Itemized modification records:
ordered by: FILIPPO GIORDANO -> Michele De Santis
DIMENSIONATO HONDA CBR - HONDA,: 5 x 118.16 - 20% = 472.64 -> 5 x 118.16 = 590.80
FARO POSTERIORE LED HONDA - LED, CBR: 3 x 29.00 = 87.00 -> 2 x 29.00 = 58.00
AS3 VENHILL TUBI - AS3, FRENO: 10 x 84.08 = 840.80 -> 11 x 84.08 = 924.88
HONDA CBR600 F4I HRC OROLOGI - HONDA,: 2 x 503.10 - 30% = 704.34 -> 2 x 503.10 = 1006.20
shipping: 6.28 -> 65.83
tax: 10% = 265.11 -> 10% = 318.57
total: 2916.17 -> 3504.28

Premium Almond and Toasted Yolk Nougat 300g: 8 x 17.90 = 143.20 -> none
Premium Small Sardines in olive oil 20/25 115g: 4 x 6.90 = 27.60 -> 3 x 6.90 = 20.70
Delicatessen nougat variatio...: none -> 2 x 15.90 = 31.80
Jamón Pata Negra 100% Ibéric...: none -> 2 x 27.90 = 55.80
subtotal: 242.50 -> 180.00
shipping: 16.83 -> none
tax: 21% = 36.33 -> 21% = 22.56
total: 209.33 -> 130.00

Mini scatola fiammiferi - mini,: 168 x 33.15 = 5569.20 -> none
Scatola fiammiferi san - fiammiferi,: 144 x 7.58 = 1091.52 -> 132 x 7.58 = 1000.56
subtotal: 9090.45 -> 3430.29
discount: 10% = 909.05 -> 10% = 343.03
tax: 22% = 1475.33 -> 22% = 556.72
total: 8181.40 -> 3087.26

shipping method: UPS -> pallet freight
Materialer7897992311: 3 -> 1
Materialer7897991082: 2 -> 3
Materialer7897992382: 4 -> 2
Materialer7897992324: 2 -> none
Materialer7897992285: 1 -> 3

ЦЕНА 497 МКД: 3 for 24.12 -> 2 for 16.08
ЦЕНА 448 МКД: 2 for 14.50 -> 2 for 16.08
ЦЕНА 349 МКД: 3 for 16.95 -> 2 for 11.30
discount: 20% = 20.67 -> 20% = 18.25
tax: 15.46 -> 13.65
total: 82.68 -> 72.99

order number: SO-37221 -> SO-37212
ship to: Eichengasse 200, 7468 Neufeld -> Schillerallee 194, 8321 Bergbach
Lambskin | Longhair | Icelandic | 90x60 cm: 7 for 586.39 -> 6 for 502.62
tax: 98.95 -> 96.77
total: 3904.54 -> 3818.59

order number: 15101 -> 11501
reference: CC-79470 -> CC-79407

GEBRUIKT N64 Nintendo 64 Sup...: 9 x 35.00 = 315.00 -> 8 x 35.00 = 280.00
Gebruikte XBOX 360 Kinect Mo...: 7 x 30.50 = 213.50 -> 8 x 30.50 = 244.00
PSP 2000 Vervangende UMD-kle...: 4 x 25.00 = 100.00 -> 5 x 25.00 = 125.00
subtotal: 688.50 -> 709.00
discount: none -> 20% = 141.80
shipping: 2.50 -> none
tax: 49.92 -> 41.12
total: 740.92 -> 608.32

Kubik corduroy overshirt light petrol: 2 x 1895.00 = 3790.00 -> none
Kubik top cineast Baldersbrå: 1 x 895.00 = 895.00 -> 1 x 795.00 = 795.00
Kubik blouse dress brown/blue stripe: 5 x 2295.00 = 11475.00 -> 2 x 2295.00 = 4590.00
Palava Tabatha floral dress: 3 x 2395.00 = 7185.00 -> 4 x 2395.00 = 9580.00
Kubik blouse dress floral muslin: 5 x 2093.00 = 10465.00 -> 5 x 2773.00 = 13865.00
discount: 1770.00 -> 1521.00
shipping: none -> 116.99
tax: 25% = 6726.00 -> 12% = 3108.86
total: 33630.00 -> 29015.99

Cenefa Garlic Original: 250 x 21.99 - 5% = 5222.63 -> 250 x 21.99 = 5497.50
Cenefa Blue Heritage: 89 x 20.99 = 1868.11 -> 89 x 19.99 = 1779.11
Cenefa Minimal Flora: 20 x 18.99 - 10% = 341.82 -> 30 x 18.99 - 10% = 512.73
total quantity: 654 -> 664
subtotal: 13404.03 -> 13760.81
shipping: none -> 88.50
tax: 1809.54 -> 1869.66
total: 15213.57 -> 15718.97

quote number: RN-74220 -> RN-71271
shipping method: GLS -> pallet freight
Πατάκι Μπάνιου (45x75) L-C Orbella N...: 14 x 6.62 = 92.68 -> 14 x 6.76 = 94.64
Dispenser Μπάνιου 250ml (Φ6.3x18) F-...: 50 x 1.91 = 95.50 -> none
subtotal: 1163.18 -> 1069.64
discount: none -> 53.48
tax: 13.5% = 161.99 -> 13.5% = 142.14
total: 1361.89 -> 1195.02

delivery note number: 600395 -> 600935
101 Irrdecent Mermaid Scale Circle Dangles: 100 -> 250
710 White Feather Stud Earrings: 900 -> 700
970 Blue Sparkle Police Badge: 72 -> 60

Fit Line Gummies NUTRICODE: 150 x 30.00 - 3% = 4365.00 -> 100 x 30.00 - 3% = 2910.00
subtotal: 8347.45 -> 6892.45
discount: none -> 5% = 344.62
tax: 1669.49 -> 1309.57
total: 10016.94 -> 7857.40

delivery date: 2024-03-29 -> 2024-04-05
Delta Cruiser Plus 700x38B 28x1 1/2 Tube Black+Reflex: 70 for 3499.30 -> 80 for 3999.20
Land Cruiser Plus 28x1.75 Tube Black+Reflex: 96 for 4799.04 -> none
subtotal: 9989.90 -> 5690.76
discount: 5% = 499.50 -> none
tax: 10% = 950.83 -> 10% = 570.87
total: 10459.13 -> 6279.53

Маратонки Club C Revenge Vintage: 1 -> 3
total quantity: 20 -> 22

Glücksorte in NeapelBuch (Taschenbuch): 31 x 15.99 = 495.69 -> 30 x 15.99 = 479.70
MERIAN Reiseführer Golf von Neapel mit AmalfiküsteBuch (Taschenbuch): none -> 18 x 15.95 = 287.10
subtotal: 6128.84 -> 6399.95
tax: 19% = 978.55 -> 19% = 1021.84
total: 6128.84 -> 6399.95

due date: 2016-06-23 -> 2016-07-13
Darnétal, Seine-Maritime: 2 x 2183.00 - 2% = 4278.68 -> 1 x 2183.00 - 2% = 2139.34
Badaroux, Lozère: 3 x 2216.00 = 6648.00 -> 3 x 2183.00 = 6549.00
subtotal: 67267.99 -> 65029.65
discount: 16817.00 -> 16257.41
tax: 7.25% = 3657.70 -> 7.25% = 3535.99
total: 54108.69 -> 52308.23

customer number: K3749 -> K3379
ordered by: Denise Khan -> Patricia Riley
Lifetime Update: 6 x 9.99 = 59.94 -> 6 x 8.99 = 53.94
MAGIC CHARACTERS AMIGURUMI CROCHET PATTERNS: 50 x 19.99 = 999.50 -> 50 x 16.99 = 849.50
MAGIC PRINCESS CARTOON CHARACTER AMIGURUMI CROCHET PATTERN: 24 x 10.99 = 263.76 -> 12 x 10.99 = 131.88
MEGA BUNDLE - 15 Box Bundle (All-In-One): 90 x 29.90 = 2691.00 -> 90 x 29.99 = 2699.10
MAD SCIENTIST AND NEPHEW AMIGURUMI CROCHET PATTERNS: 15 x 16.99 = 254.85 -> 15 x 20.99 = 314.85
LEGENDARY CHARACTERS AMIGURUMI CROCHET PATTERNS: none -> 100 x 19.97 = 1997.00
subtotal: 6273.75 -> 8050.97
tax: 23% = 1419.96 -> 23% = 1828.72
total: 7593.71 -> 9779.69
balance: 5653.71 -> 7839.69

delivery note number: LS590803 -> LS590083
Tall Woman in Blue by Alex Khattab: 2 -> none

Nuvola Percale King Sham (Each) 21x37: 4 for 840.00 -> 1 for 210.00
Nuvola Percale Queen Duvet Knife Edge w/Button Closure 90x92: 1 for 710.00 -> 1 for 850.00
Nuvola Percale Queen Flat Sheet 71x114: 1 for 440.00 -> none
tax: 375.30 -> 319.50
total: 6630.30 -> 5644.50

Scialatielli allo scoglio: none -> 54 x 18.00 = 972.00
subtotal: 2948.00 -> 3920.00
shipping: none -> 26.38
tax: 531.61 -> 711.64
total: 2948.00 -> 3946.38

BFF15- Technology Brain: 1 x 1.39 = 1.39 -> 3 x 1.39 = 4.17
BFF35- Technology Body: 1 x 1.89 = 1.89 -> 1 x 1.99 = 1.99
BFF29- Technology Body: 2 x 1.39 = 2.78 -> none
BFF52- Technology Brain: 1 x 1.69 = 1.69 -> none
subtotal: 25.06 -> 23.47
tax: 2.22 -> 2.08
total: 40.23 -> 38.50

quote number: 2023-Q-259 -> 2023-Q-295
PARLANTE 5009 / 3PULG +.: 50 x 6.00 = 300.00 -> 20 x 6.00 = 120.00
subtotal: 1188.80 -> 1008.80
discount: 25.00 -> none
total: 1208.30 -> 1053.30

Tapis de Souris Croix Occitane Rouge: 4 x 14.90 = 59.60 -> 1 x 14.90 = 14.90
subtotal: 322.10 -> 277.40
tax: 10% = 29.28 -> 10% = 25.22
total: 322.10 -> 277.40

* **Goal of the exercise**
An exact copy of the lines above, from the one containing "total quantity: 20 -> 22" down to the one containing "MAGIC CHARACTERS AMIGURUMI" and including both, is the whole answer; retype it and nothing else.

* **Reply**
total quantity: 20 -> 22

Glücksorte in NeapelBuch (Taschenbuch): 31 x 15.99 = 495.69 -> 30 x 15.99 = 479.70
MERIAN Reiseführer Golf von Neapel mit AmalfiküsteBuch (Taschenbuch): none -> 18 x 15.95 = 287.10
subtotal: 6128.84 -> 6399.95
tax: 19% = 978.55 -> 19% = 1021.84
total: 6128.84 -> 6399.95

due date: 2016-06-23 -> 2016-07-13
Darnétal, Seine-Maritime: 2 x 2183.00 - 2% = 4278.68 -> 1 x 2183.00 - 2% = 2139.34
Badaroux, Lozère: 3 x 2216.00 = 6648.00 -> 3 x 2183.00 = 6549.00
subtotal: 67267.99 -> 65029.65
discount: 16817.00 -> 16257.41
tax: 7.25% = 3657.70 -> 7.25% = 3535.99
total: 54108.69 -> 52308.23

customer number: K3749 -> K3379
ordered by: Denise Khan -> Patricia Riley
Lifetime Update: 6 x 9.99 = 59.94 -> 6 x 8.99 = 53.94
MAGIC CHARACTERS AMIGURUMI CROCHET PATTERNS: 50 x 19.99 = 999.50 -> 50 x 16.99 = 849.50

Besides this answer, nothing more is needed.